The following is the abstract from a paper recently accepted for publication in Epigenetics & Chromatin.
Asymmetric DNA methylation of CpG dyads is a feature of secondary DMRs associated with the Dlk1/Gtl2 imprinting cluster in mouse.
Megan Guntrum (’16), Ekaterina Vlasova (’15) and Tamara L. Davis
Background: Differential DNA methylation plays a critical role in the regulation of imprinted genes. The differentially methylated state of the imprinting control region is inherited via the gametes at fertilization, and is stably maintained in somatic cells throughout development, influencing the expression of genes across the imprinting cluster. In contrast, DNA methylation patterns are more labile at secondary differentially methylated regions which are established at imprinted loci during post-implantation development. To investigate the nature of these more variably methylated secondary differentially methylated regions, we adopted a hairpin-linker bisulfite mutagenesis approach to examine CpG dyad methylation at differentially methylated regions associated with the murine Dlk1/Gtl2 imprinting cluster on both complementary strands. Results: We observed homomethylation at greater than 90% of the methylated CpG dyads at the IG-DMR, which serves as the imprinting control element. In contrast, homomethylation was only observed at 67-78% of the methylated CpG dyads at the secondary differentially methylated regions; the remaining 22-33% of methylated CpG dyads exhibited hemimethylation. Conclusion: We propose that this high degree of hemimethylation could explain the variability in DNA methylation patterns at secondary differentially methylated regions associated with imprinted loci. We further suggest that the presence of 5-hydroxymethylation at secondary differentially methylated regions may result in hemimethylation and methylation variability as a result of passive and/or active demethylation mechanisms.
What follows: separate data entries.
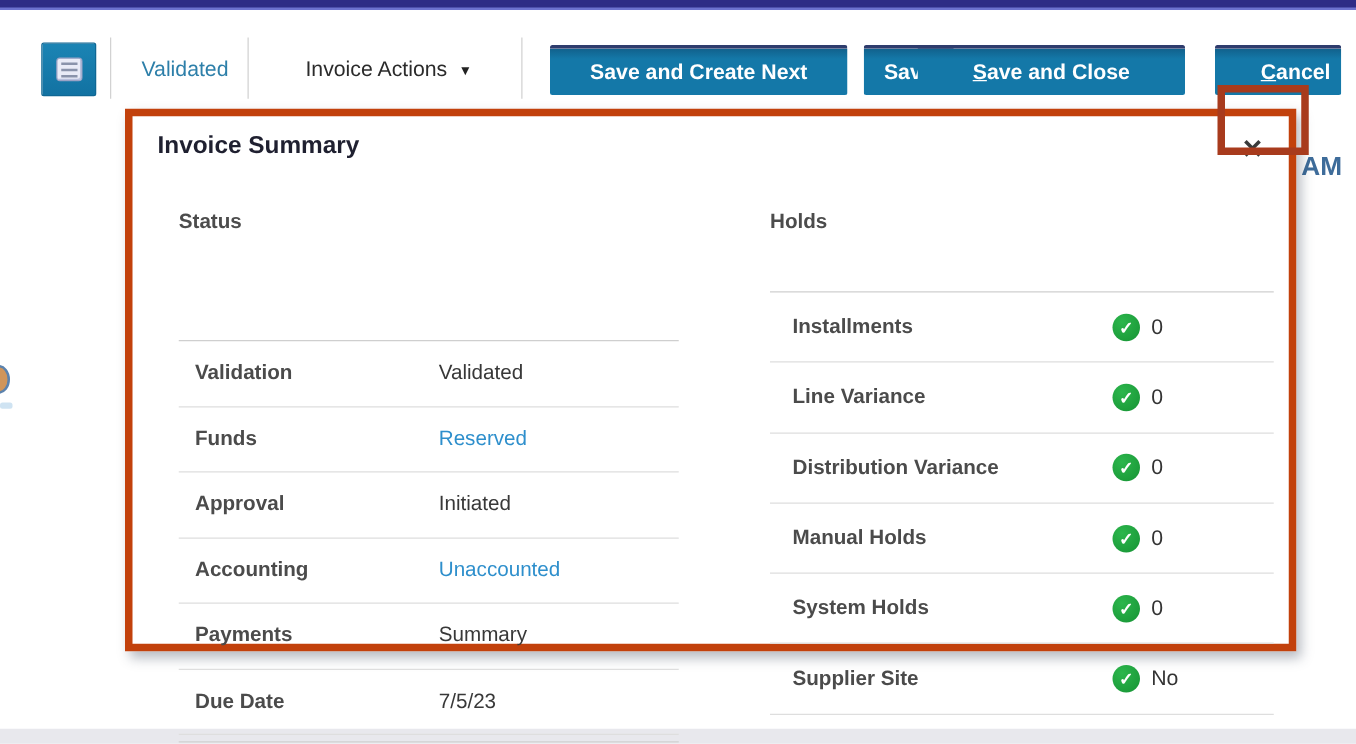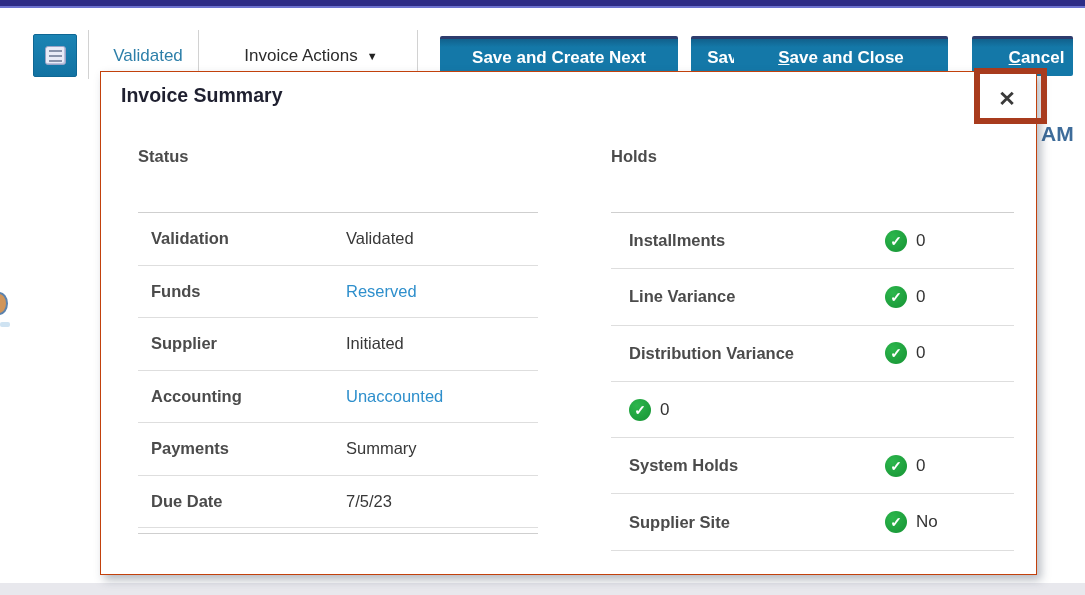"Invoice Summary" .dialog { border: 1px solid #c2410c -> 6px solid #c2410c; height: 504px -> 434px; top: 71px -> 87px }
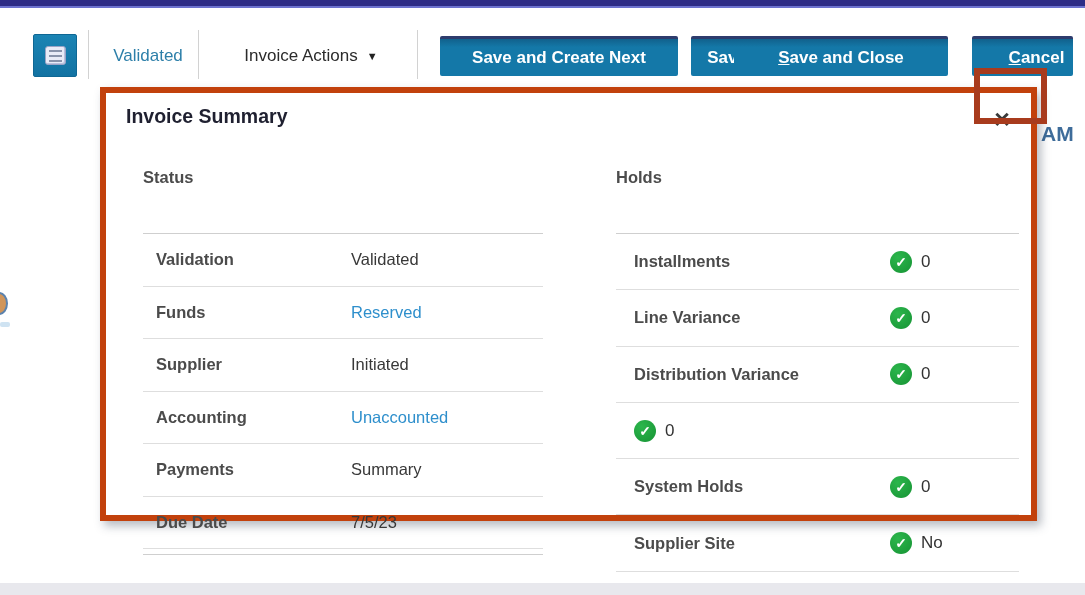"Validation" .tbl-status { margin-top: none -> 39px }
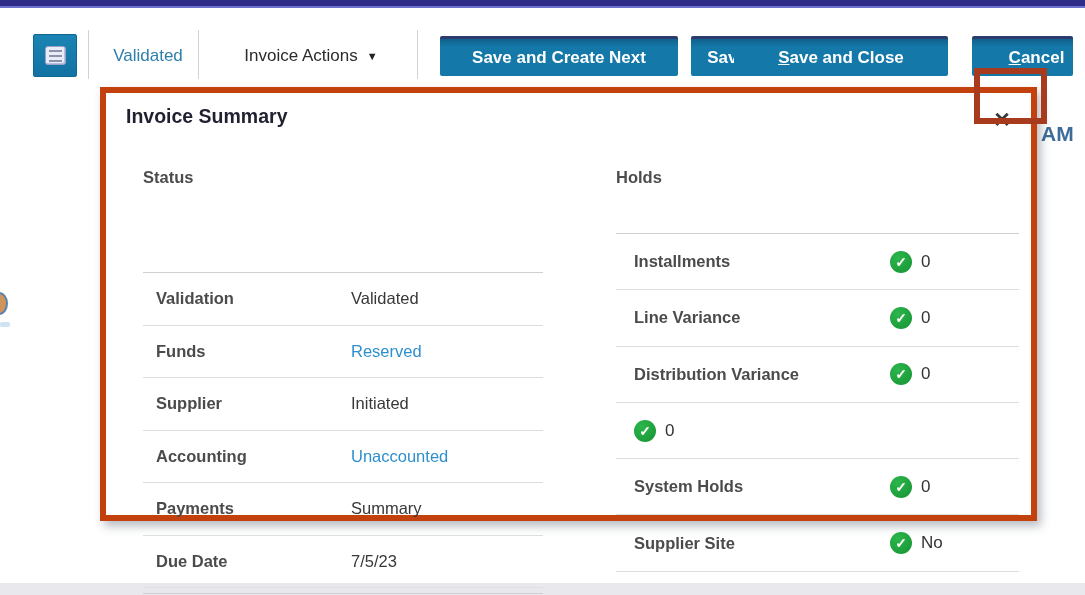"Supplier" span.rlabel { text: Supplier -> Approval }
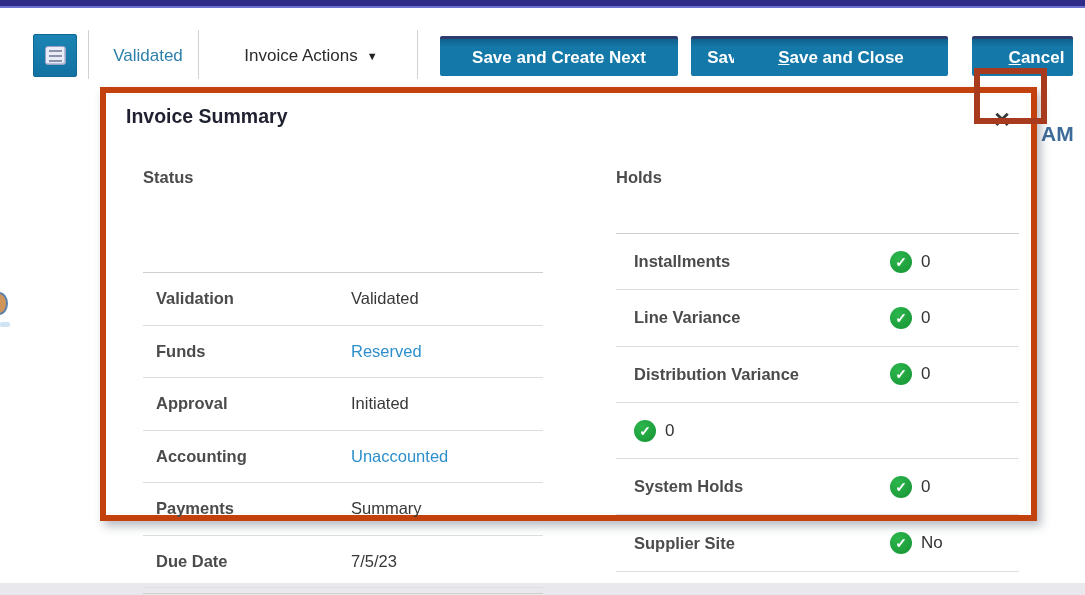"Manual Holds" span.rlabel { html: none -> <span>Manual Holds</span> }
The following is the abstract for a poster presented at the Gordon Research Conference on Epigenetics, July 30 – August 4, 2017.
Secondary DMRs associated with imprinted loci are characterized by high levels of hemimethylation and 5-hydroxymethylcytosine
Julianna Nechin (’18), Emma Tunstall (’17), Nicole Hamagami (’16), Chris Pathmanabhan (’20), Samantha Forestier (’20) and Tamara L. Davis
Differential distribution of DNA methylation on the alleles of imprinted genes functions both to distinguish the alleles based on their parental origin and regulate them to achieve monoallelic expression. DNA methylation at primary differentially methylated regions (DMRs) that function as imprinting control regions (ICRs) is inherited from the gametes, is consistently maintained on one parental allele throughout development, and functions to modulate imprinted expression. In contrast, parent of origin-specific DNA methylation at secondary DMRs is acquired during post-fertilization development; while DNA methylation of these regions is believe to play a role in maintaining imprinted expression at individual imprinted loci, they lack the stability of DNA methylation that is inherited via the gamete. Our previous analysis of DNA methylation patterns within the mouse Dlk1/Gtl2 imprinting cluster illustrated that the secondary DMRs associated with the Dlk1 and Gtl2 genes exhibit significantly higher levels of hemimethylation that the primary imprinting control region, IG-DMR. We have recently extended this analysis by investigating hemimethylation profiles at both paternally and maternally methylated primary and secondary DMRs located at other genomic regions. Our data illustrate that hemimethylation levels are low at both paternally and maternally methylated primary DMRs (H19 and Snrpn, respectively), while hemimethylation levels are significantly higher at both paternally and maternally methylated secondary DMRs across the genome (H19, Cdkn1c and Ndn). We further show that secondary DMRs have higher levels of 5-hydroxymethylcytosine than primary DMRs, and suggest that the increase in 5hmC may be responsible for the high level of hemimethylation at these loci due to decreases in DNA methylation fidelity and/or loss of methylation via TET enzyme activity followed by base excision repair. This poster will describe our current results.